Fangio isn’t imagining it.

In 2019, the Orthopedic Journal of Sports Medicine did a study to determine whether the number of players suffering torn pectoral muscles was on the rise. And after studying the injuries that had been made public, the report said torn pectorals had increased five times between 2010 and 2017 than had occurred from 2000 to 2010.

Jewell suffered his injury on special teams — covering a punt — while Johnson was injured in pass coverage on a 31-yard touchdown pass from Raiders quarterback Derek Carr to running back Kenyan Drake.

Micah Kiser entered the match after Johnson was injured and played the rest of the way. Kiser and Justin Strnad are expected to start at the two inside linebacker spots Thursday night against the Cleveland Browns, with Strnad expected to wear the communication earpiece in his helmet during the game.

Jewell had worn the earpiece, and then Johnson did in the weeks following Jewell’s injury.

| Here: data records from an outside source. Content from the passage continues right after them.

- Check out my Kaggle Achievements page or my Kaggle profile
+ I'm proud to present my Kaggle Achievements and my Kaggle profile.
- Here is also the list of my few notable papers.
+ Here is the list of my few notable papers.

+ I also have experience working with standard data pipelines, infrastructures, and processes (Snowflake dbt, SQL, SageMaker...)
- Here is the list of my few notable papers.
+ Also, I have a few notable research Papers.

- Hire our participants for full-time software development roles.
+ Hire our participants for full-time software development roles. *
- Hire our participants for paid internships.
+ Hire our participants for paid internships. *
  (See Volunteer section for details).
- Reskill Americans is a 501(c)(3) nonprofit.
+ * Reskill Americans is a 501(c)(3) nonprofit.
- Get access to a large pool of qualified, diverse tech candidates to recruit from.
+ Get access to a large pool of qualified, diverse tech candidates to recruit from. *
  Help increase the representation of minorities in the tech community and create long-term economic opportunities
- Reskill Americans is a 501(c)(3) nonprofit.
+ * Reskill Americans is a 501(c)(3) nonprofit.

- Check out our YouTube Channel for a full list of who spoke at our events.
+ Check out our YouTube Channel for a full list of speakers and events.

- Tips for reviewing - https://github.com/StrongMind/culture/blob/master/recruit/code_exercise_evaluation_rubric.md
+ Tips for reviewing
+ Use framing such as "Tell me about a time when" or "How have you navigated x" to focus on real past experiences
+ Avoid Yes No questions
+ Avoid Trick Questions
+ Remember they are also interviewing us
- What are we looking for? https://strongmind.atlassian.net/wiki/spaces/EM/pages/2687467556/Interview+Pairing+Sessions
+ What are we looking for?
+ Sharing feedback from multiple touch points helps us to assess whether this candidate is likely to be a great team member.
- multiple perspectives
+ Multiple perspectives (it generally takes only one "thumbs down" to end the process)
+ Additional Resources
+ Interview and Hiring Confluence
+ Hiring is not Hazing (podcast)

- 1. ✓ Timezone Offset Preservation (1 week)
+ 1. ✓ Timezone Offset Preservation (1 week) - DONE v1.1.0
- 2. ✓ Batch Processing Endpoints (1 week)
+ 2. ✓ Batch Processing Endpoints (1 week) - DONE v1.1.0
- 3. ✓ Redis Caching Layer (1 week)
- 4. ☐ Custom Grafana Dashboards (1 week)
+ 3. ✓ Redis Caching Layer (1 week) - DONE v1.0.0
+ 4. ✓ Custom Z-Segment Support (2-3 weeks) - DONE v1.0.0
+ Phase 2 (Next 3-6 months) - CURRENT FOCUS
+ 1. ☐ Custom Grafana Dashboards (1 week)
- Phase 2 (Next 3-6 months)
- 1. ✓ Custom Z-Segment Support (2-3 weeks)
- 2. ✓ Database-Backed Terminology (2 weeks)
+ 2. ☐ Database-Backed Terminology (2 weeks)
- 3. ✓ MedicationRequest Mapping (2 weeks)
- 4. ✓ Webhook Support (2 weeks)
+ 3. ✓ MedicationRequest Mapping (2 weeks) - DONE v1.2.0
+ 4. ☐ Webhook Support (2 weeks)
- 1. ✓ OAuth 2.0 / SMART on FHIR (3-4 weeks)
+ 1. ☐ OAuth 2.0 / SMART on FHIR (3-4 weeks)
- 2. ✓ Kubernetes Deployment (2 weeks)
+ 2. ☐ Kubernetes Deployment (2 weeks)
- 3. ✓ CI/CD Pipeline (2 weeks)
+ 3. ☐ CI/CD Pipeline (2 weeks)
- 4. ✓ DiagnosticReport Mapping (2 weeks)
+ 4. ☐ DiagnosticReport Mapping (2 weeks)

“That’s the way it will be right now, [but] we’ll see how [Kiser] can do it with it, too, and make a decision by game time,” Fangio said. Fangio stated the Broncos might have to elevate one or two inside linebackers from their practice squad for Thursday’s game. Inside linebackers Curtis Robinson and Barrington Wade are on the Broncos’ practice squad and both were with the team throughout training camp.